I put security first, because you’ve got to protect your customers and yourself. But right after that is data quality. If your data is not reliable and safe, then the results are not reliable and safe. Not only will no one use your system, no one should use your system. We all take data quality for granted, but that’s incredibly dangerous.
I won’t name any names, but I know of a very large company that runs very large Google SEM campaigns–search engine optimization marketing campaigns. They enabled a Google auto-bidder, and in beta it worked great, and they were making more money and better returns on their ad spend and their campaigns. But in production, they started introducing bad data to the algorithm by accident, because they didn’t have the right tests. It went so badly they missed their quarter. And this was not a small company. This is a top 20 buyer of ad spend. Bad quality matters.
I equate data quality tests to smoke detectors. What’s the value of the smoke detector? But it’s a hard sell sometimes when people say, “I don’t have a smoke detector, and nothing’s happened, so I don’t really need one.” They might think that until it’s too late.
“I equate data quality tests to smoke detectors.”
Next is system reliability. Is the warehouse loaded on time? Is there a lag in the data? Reliability means having good answers for questions like these.
User experience, because I think that analytics is an inherently creative endeavor, and we talked about that question of evolution a little bit earlier in our discussion.
When an artist or someone is engaged in a creative process, if they struggle with their tools, it tamps down the creativity. The manual focus isn’t working on your camera. You don’t have the proper lenses. Your brushes are all dried out. As a cook, your knives are dull. It affects everything. So, I believe that if I build a better user experience for users, they will spin the analytics flywheel a little faster so they get more output, and they’ll get better question evolution. Over time, you should get logarithmic effects.
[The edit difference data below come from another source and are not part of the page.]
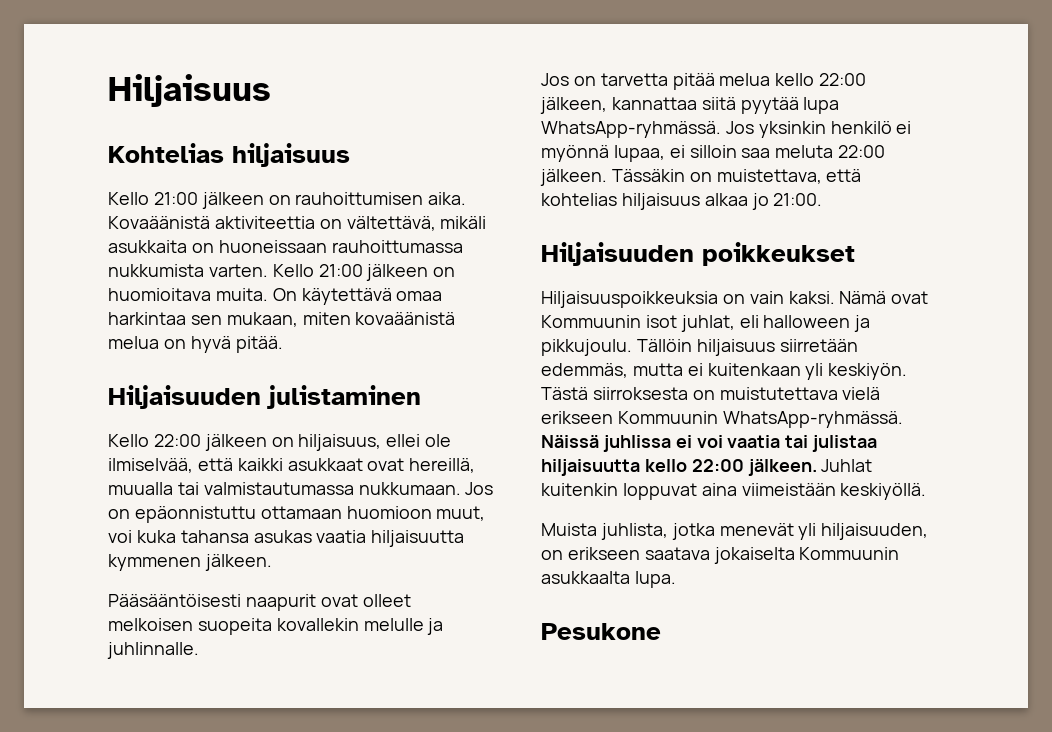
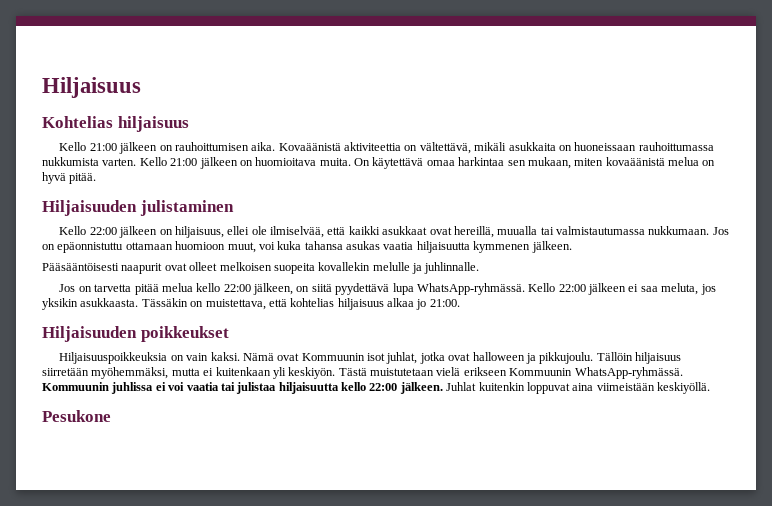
- Jos on tarvetta pitää melua kello 22:00 jälkeen, kannattaa siitä pyytää lupa WhatsApp-ryhmässä. Jos yksinkin henkilö ei myönnä lupaa, ei silloin saa meluta 22:00 jälkeen.
+ Jos on tarvetta pitää melua kello 22:00 jälkeen, on siitä pyydettävä lupa WhatsApp-ryhmässä. Kello 22:00 jälkeen ei saa meluta, jos yksikin asukkaasta.
- Nämä ovat Kommuunin isot juhlat, eli halloween ja pikkujoulu.
+ Nämä ovat Kommuunin isot juhlat, jotka ovat halloween ja pikkujoulu.
- Tällöin hiljaisuus siirretään edemmäs, mutta ei kuitenkaan yli keskiyön.
+ Tällöin hiljaisuus siirretään myöhemmäksi, mutta ei kuitenkaan yli keskiyön.
- Tästä siirroksesta on muistutettava vielä erikseen Kommuunin WhatsApp-ryhmässä.
+ Tästä muistutetaan vielä erikseen Kommuunin WhatsApp-ryhmässä.
- Näissä juhlissa ei voi vaatia tai julistaa hiljaisuutta kello 22:00 jälkeen.
+ Kommuunin juhlissa ei voi vaatia tai julistaa hiljaisuutta kello 22:00 jälkeen.
- Muista juhlista, jotka menevät yli hiljaisuuden, on erikseen saatava jokaiselta Kommuunin asukkaalta lupa.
If you can answer questions faster and your questions are getting better, that should give us some really good return.
Being Smart about Data Coverage
Data Culpa: And last pillar was—
Gordon Wong: Data coverage. What data is in the system? So funny enough, I put that last. And sometimes when I tell users that, people say, ‘Data coverage the last thing? Why?’ I’m like, yeah, because if we are thinking with agility, we want to actually have the minimum data necessary to answer your question, not the maximum amount. And the reason I say that is because there’s so much data.
“I put data coverage last . . . because if we are thinking with agility, we want to actually have the minimum data necessary to answer your question, not the maximum amount.”
I’ll use Fitbit as an example. We had a petabyte of data, and I could say to the users, “Here, give me a year to take care of this. Let me load all of this, and then I’ll start answering questions.” And if they’re smart, they should say, “How about a sample? Because we don’t want to wait a year.”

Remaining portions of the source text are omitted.